• _Your goal_
Among the entries below, take the line with "html: <div> <span>申请量统计</span>" and the line with "border-radius: 0 ->", and output them and every line between them exactly, with nothing else.

• _Recorded information_
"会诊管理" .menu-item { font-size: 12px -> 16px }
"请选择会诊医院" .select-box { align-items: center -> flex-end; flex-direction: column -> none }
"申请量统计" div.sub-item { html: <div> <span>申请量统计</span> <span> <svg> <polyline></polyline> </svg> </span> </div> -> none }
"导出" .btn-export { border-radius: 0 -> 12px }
* * *
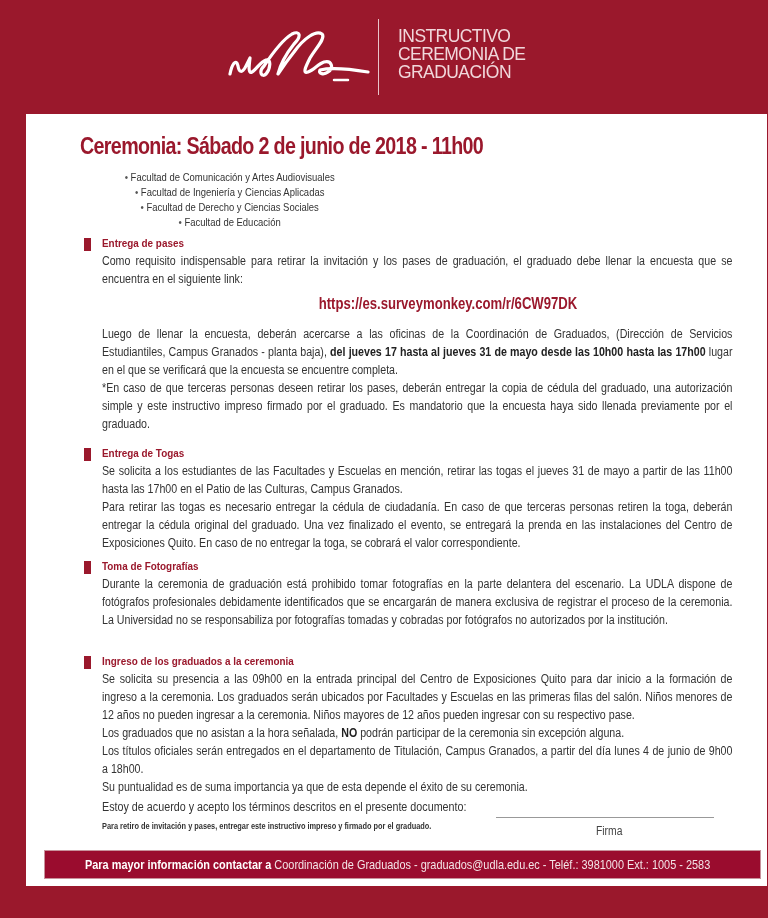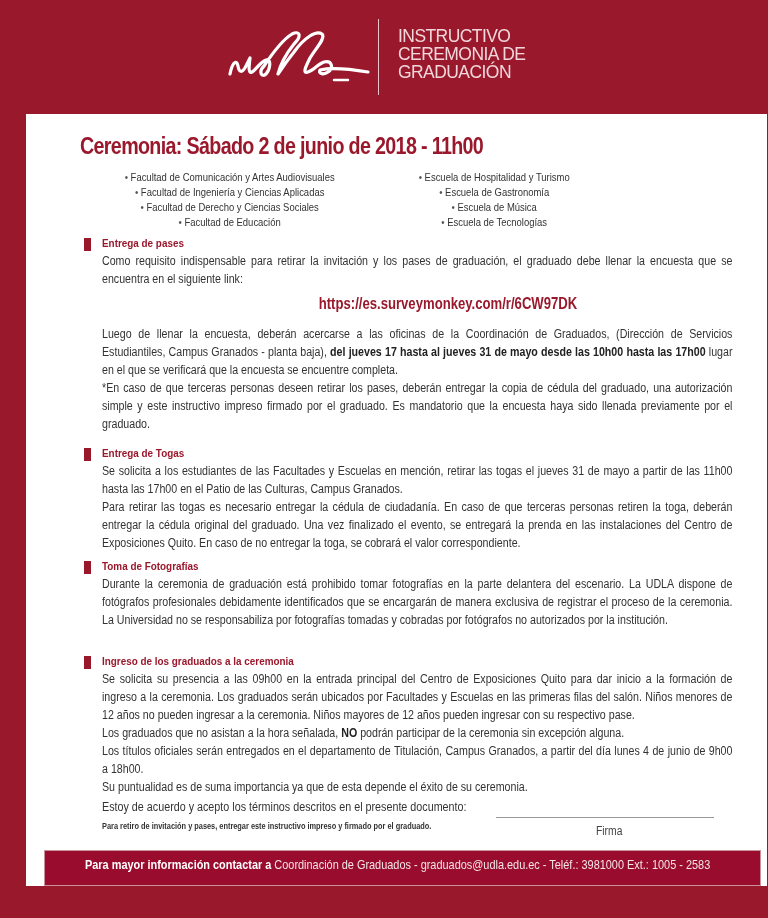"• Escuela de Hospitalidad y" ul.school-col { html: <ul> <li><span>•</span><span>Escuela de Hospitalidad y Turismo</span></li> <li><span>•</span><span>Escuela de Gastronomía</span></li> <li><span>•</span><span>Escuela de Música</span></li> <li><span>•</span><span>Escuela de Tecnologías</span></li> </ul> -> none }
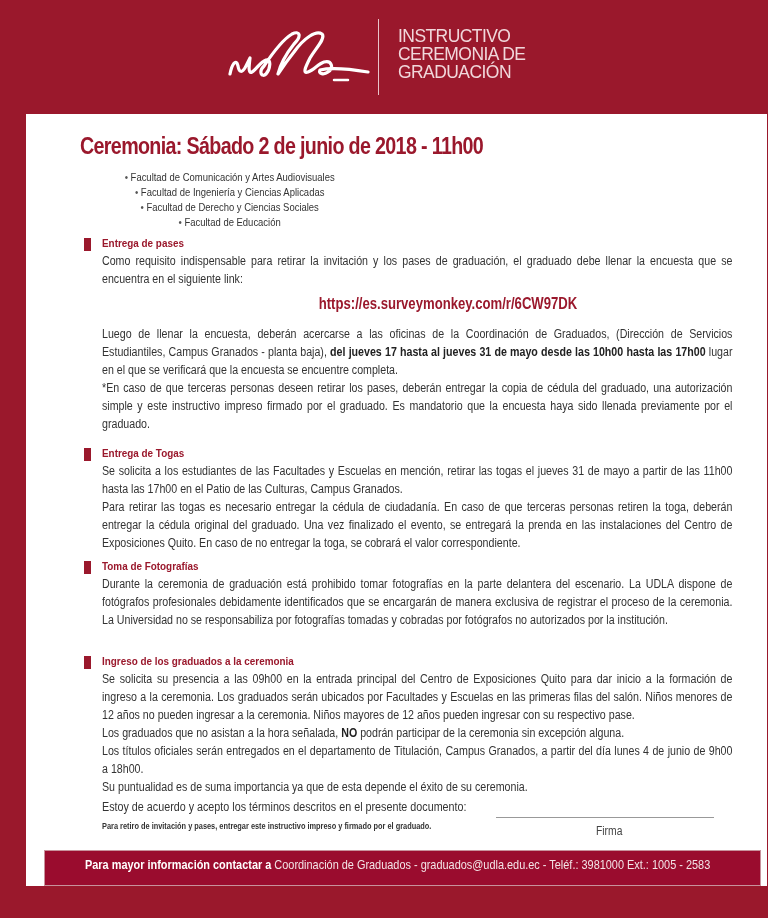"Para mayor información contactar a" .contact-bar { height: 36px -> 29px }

• _Output_
"申请量统计" div.sub-item { html: <div> <span>申请量统计</span> <span> <svg> <polyline></polyline> </svg> </span> </div> -> none }
"导出" .btn-export { border-radius: 0 -> 12px }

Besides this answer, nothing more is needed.